Voilà en bref l’existence de la société :

Nous avions pour projet de créer des textes pendant un an. Un travail dont le gouvernement sainte lucien était au courant car M. Walker soutenait un contact permanent avec les dirigeants au Ministère de l’Education.

L’année suivante, les enseignants et enseignantes des écoles primaires du nord (dans la région de Babonneau précisément) utiliseraient ces textes dans leurs classes avec les élèves ayant le créole pour langue maternelle. (Il ne faut pas croire qu’il n’y a plus d’enfants pour qui le créole est la langue maternelle. On doit aussi prendre en compte qu’il y a des enfants qui ont une compétence dans les deux langues avant même d’aller à l’école).

Qu’est-ce qui s’est passé ?

Pendant la première année, au moins dix textes ont été édités. Lors d’un programme télévisé, le grand public a été mis au courant de ce que nous faisions. Le gouvernement n’aurait pas eu un sous à payer en nous permettant de former les enseignants dans l’enseignement du créole; et ce sont les parents qui auraient acheté les livres. Malheureusement, à la fin de cette première année nous n’avions toujours pas reçu l’autorisation officielle de former les enseignants et enseignantes et d’introduire aux élèves l’écriture de leur langue maternelle. Nous avons quand même poursuivi la création d’une dizaine d’autres textes.

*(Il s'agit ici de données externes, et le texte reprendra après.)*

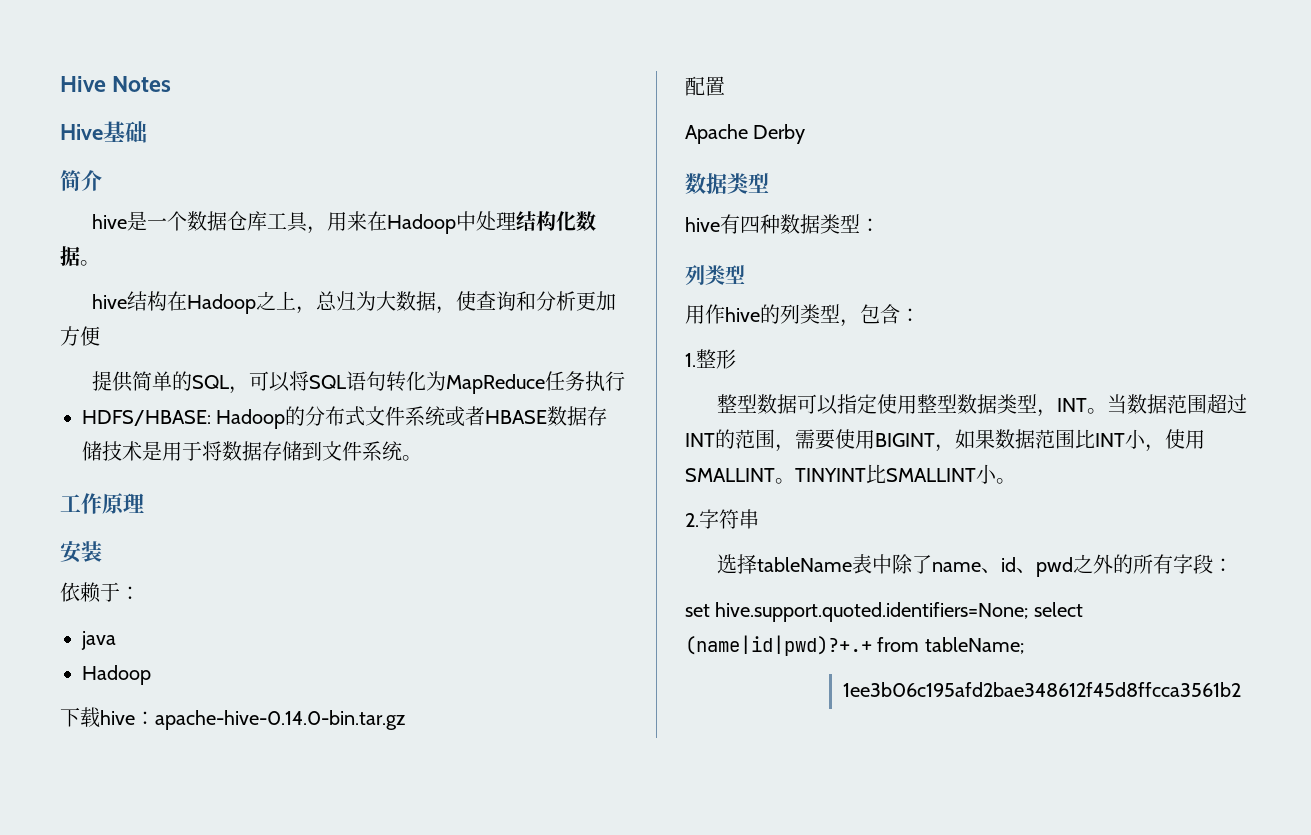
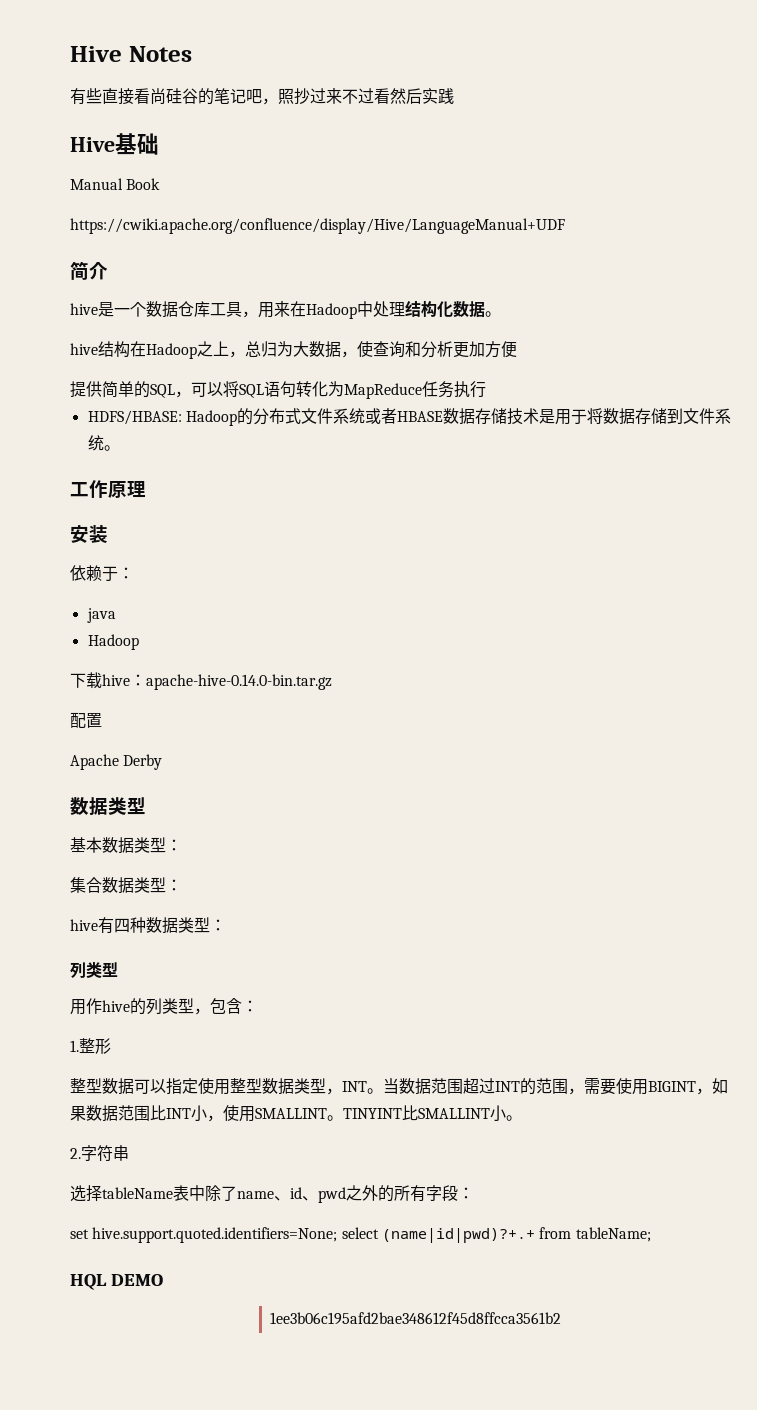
+ 有些直接看尚硅谷的笔记吧，照抄过来不过看然后实践
+ Manual Book
+ https://cwiki.apache.org/confluence/display/Hive/LanguageManual+UDF
+ 基本数据类型：
+ 集合数据类型：
+ HQL DEMO

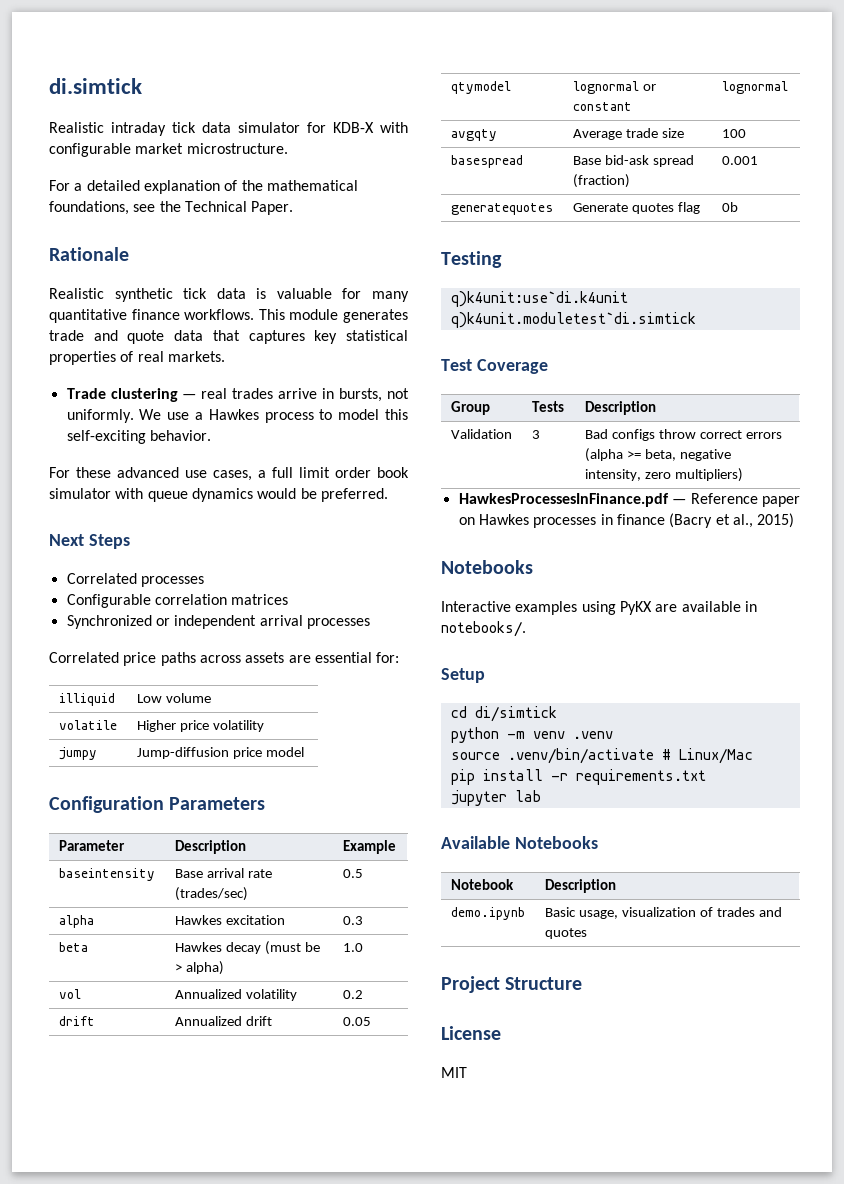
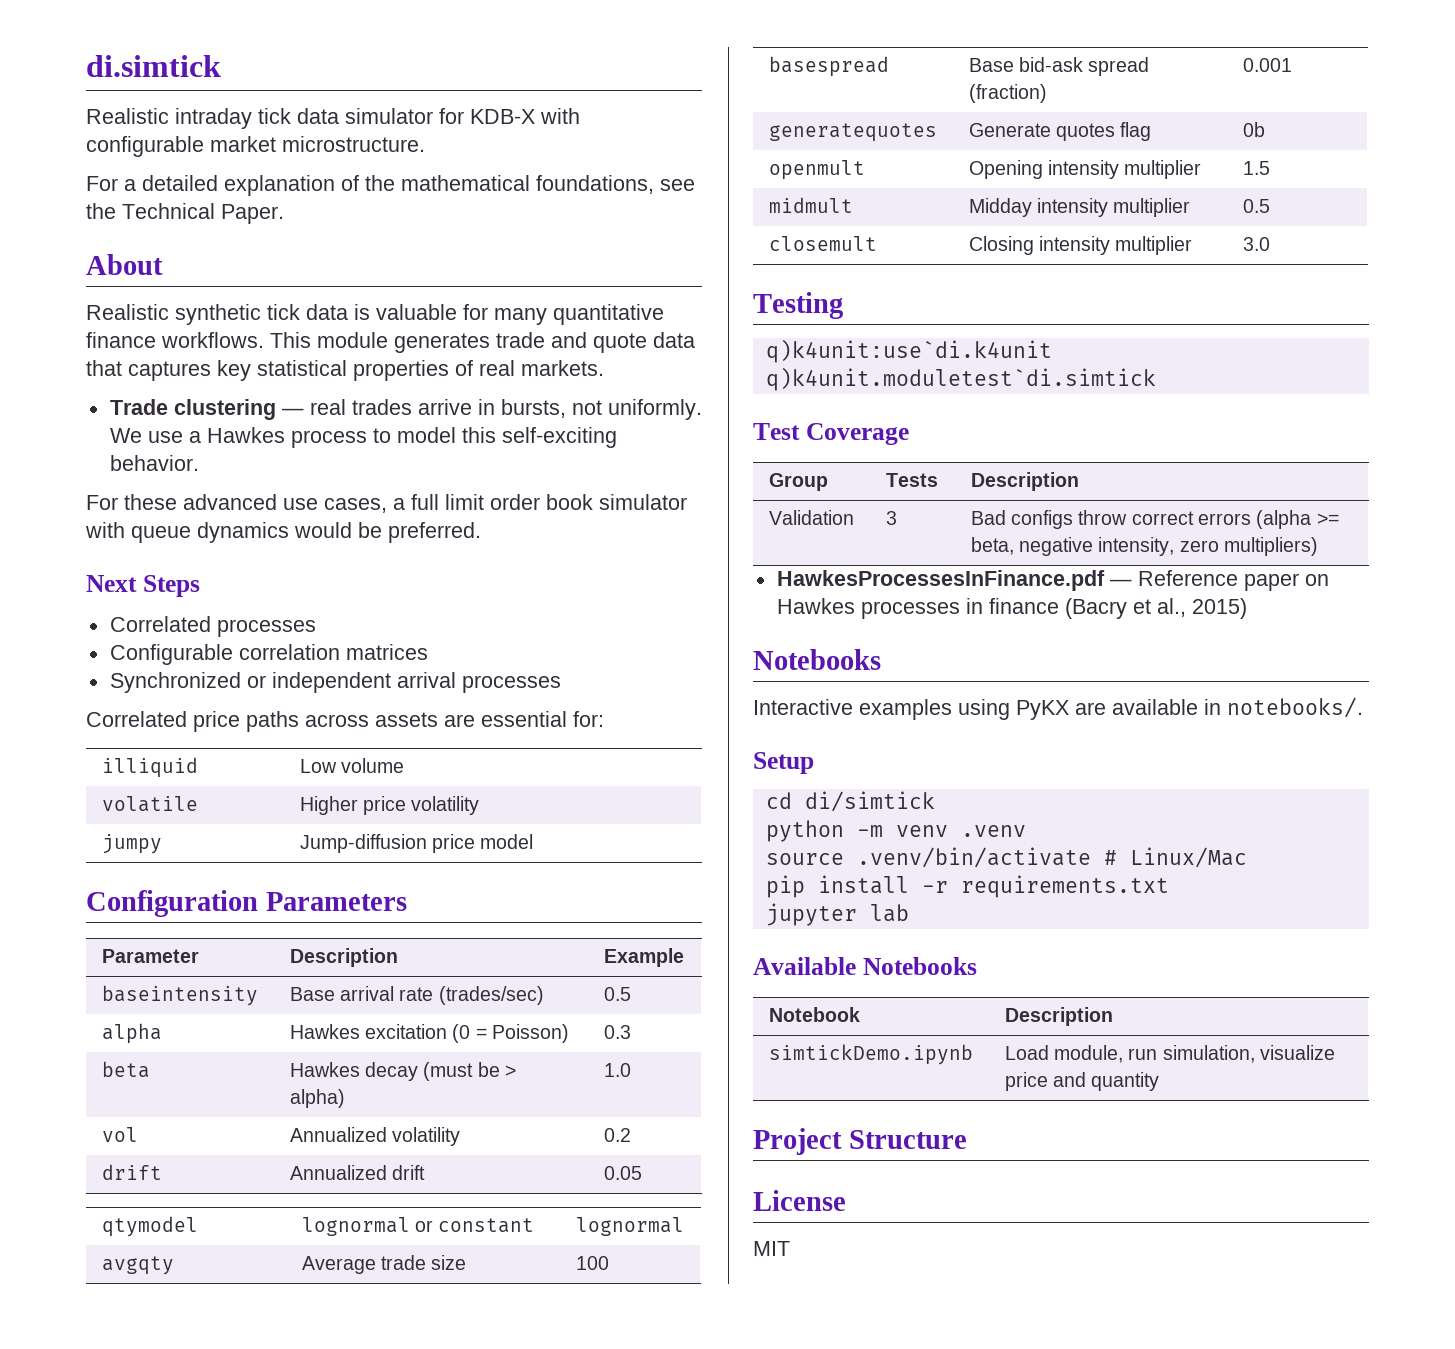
- Rationale
+ About
- alpha | Hawkes excitation | 0.3
+ alpha | Hawkes excitation (0 = Poisson) | 0.3
+ openmult | Opening intensity multiplier | 1.5
+ midmult | Midday intensity multiplier | 0.5
+ closemult | Closing intensity multiplier | 3.0
- demo.ipynb | Basic usage, visualization of trades and quotes
+ simtickDemo.ipynb | Load module, run simulation, visualize price and quantity

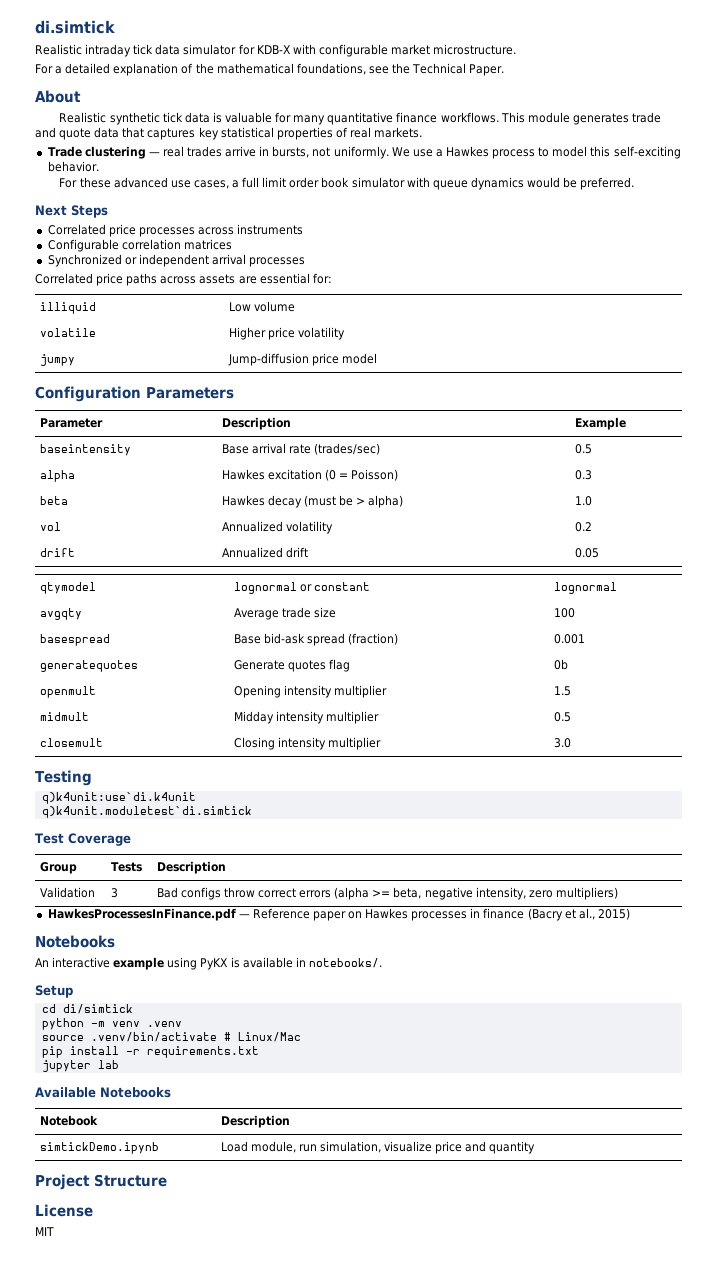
- Correlated processes
+ Correlated price processes across instruments
- Interactive examples using PyKX are available in notebooks/.
+ An interactive example using PyKX is available in notebooks/.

Lors des célébrations de la journée internationale du créole en octobre 1998, nous avons vendu beaucoup d’exemplaires de nos textes. Mais la chose choquante, c’est que quelques personnes nous ont injurié en ajoutant qu’on ne doit pas gagner de l’argent en utilisant la langue créole, et ils demandaient pourquoi un blanc s’intéressait au créole (M. Walker est blanc). Beaucoup d’autres ne savaient pas que le créole était une langue écrite. Mais le pire c’est qu’à la fin de deux ans de promesses de la part du gouvernement et de créations de textes de notre part, le droit d’introduire le créole dans les écoles nous a éludé. Je me demande pourquoi ?

À la fin de notre deuxième année, le projet créole a été mis en suspens. Cependant, vers la fin de l’année scolaire 1998-1999, après les examens, dans les écoles primaires les élèves étaient plus ou moins livrés à eux-mêmes. Nous avons donc pu passé au moins un mois dans l’école primaire de La Guerre à Babonneau où nous avons appris aux élèves de 10 à 11 ans à lire en créole. Ils l’ont appris très vite. Etant donné que tous les élèves étaient créolophones, les cours ont été dispensés totalement en créole, sans problème. Dès la première classe, tous les élèves ont reçu un livre de contes créoles. Chose étonnante, ils ont essayé de les lire automatiquement, démontrant ainsi un vif intérêt.
Après quelques séances de lecture, ils étaient capables de lire tout seuls et tout le monde participait, même les élèves qui, selon leurs enseignants, ne contribuaient pas grand chose d’habitude.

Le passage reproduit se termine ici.